▶ [The records]
# # #
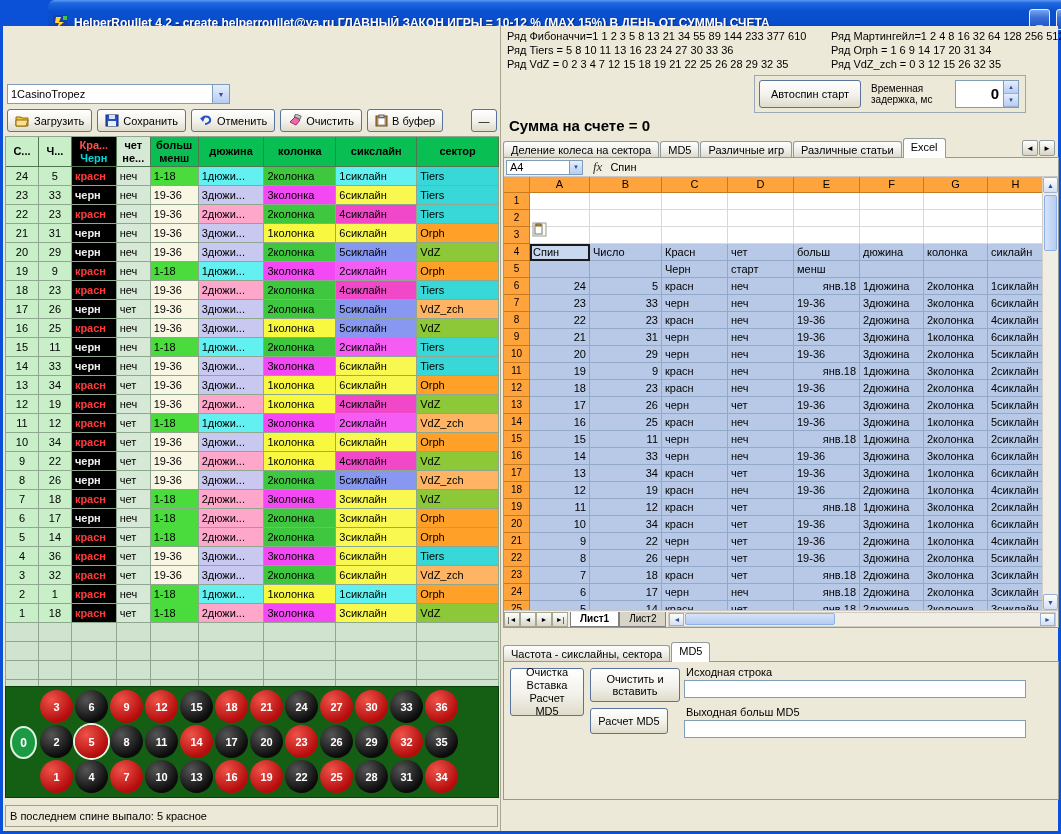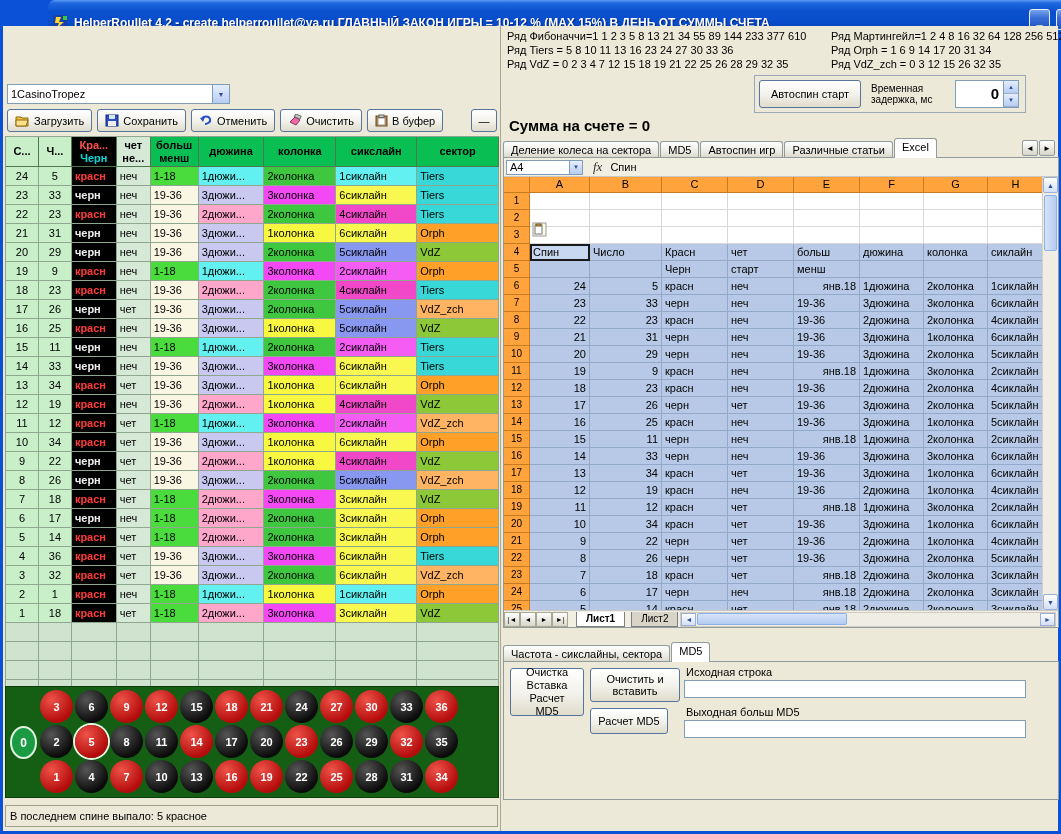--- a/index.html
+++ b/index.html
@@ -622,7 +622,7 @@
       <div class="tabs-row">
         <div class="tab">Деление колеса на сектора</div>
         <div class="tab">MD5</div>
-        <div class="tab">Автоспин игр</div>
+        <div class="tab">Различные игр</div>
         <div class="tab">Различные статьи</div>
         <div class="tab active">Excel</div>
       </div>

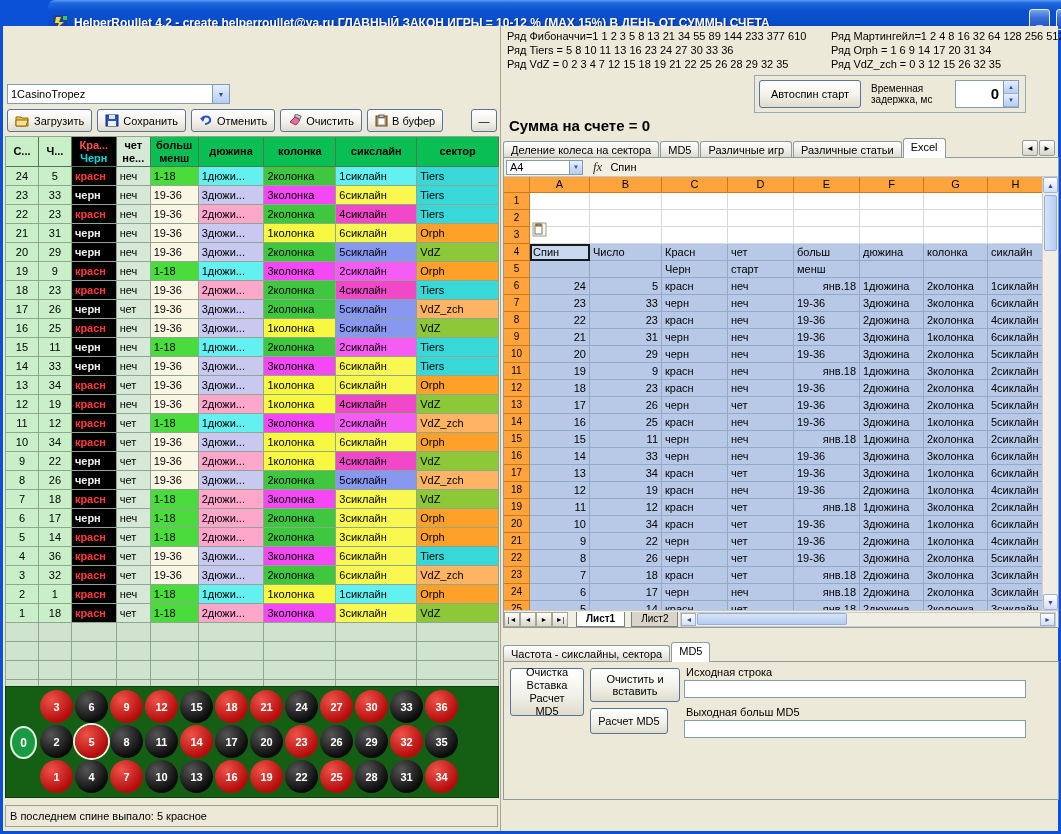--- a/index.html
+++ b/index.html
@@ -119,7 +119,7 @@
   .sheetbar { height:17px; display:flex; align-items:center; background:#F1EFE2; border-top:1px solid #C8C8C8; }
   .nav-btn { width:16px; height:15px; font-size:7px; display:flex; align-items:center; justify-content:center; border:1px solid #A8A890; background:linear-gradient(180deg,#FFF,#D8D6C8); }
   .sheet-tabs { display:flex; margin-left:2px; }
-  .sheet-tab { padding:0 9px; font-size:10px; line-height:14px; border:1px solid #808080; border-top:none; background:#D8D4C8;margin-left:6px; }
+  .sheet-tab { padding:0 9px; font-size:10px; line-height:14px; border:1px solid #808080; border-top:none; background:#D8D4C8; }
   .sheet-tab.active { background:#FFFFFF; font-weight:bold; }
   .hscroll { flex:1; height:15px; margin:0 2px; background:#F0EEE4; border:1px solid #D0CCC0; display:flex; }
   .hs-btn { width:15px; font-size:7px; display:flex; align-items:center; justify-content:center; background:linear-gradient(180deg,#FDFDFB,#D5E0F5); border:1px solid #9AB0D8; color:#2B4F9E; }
# # #
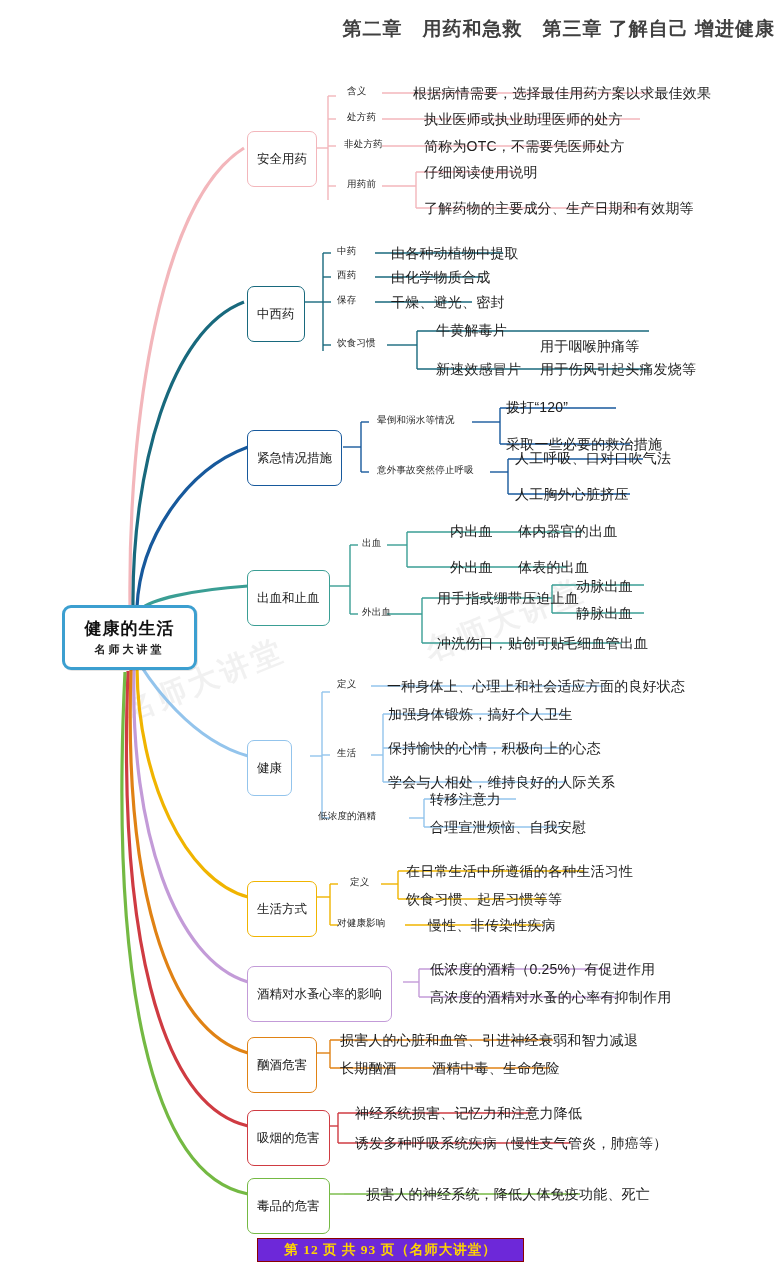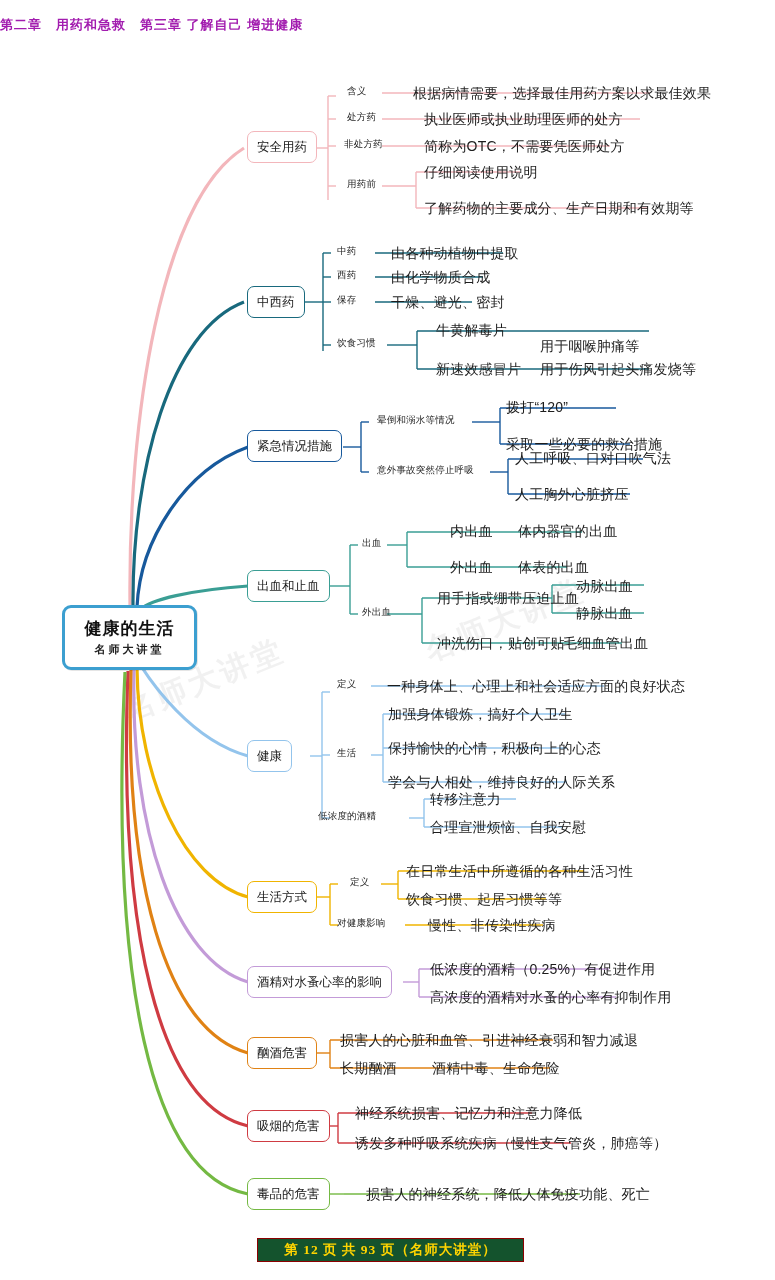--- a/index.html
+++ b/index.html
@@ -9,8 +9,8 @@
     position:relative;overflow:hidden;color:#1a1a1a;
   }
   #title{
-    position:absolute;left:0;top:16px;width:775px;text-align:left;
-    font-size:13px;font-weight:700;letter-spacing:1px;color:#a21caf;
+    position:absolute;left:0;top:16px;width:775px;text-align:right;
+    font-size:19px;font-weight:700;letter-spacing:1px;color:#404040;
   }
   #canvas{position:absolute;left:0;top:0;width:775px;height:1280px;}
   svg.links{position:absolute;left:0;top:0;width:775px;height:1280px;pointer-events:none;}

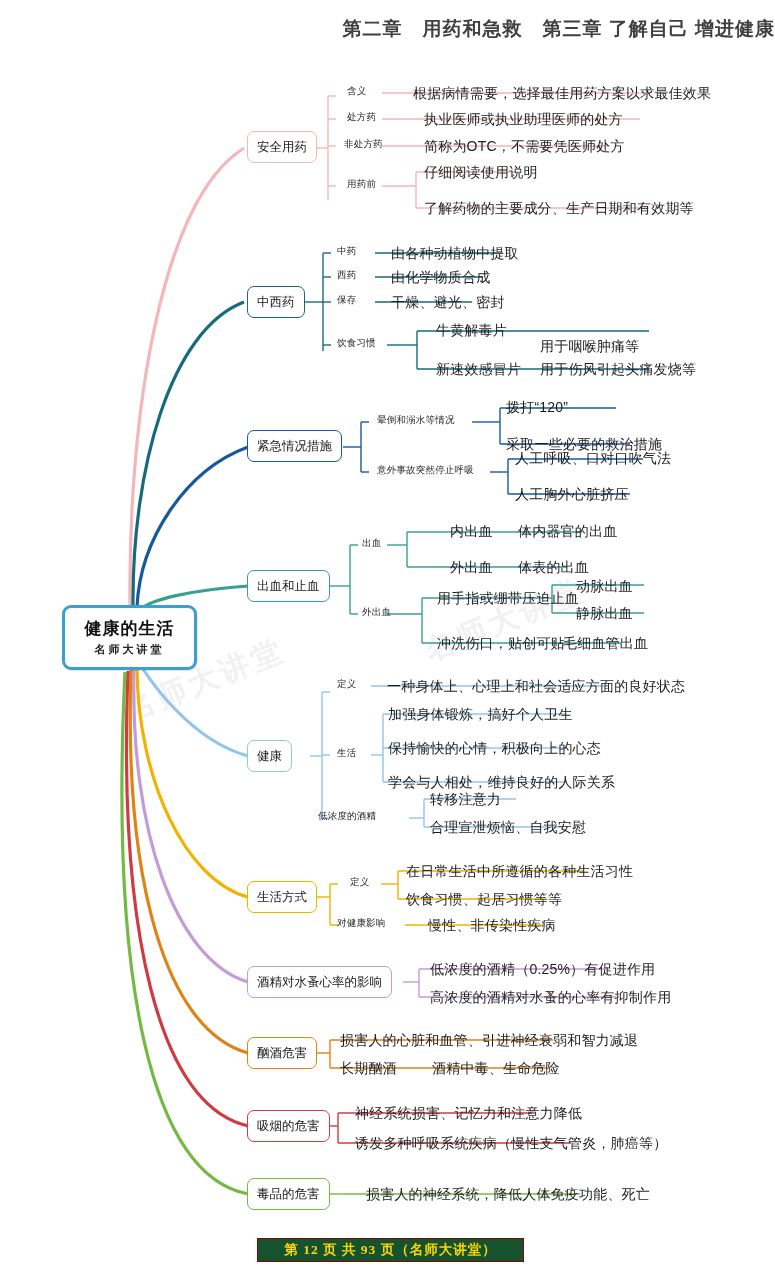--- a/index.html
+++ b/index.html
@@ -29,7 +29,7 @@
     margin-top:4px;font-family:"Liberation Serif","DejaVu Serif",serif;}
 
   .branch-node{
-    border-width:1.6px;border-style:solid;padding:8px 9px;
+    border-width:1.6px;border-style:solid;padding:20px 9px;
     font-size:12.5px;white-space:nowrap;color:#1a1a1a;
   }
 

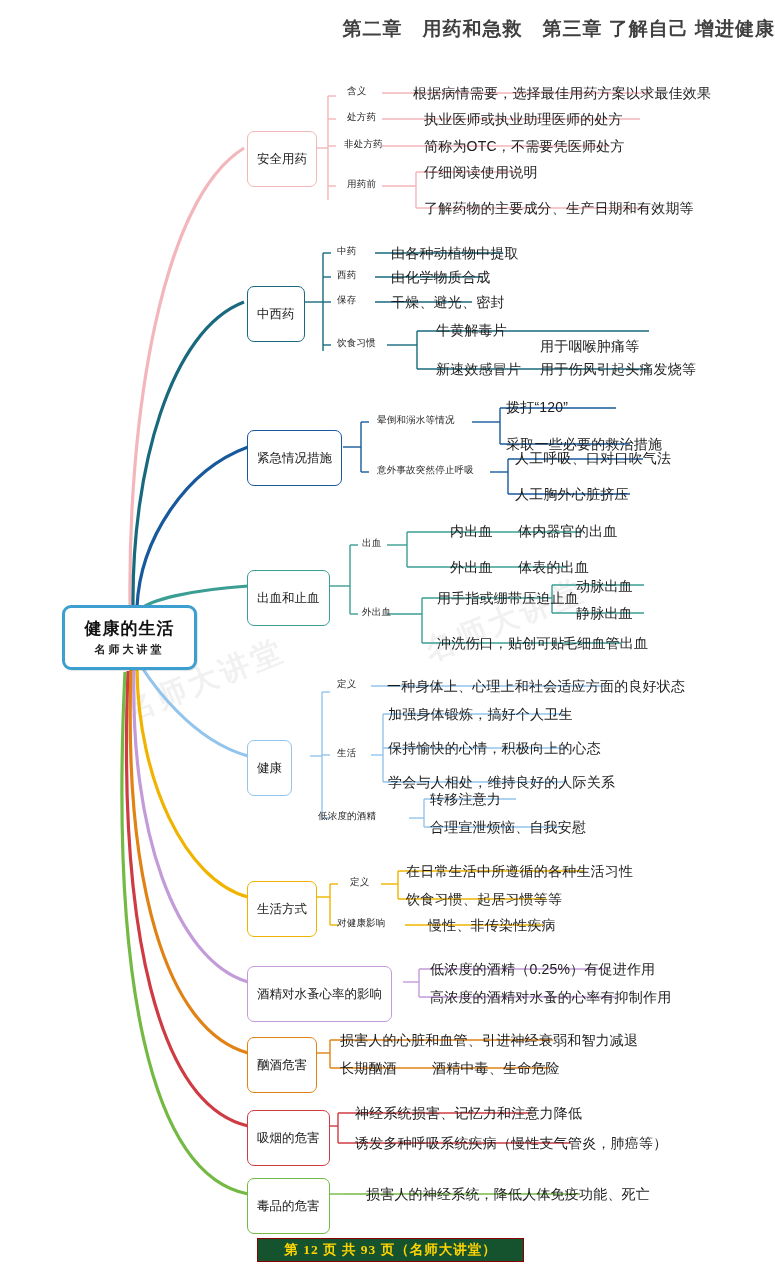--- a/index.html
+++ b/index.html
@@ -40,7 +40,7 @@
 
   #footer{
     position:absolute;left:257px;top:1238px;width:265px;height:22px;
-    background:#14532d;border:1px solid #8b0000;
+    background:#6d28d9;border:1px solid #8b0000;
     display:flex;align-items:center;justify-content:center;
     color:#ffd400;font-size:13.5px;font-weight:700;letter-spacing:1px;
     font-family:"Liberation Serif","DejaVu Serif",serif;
# # #
▶ [Exercise details] Nothing but a number belongs in the answer: the number of lines above that contain "gradient".

▶ [Answer section] 2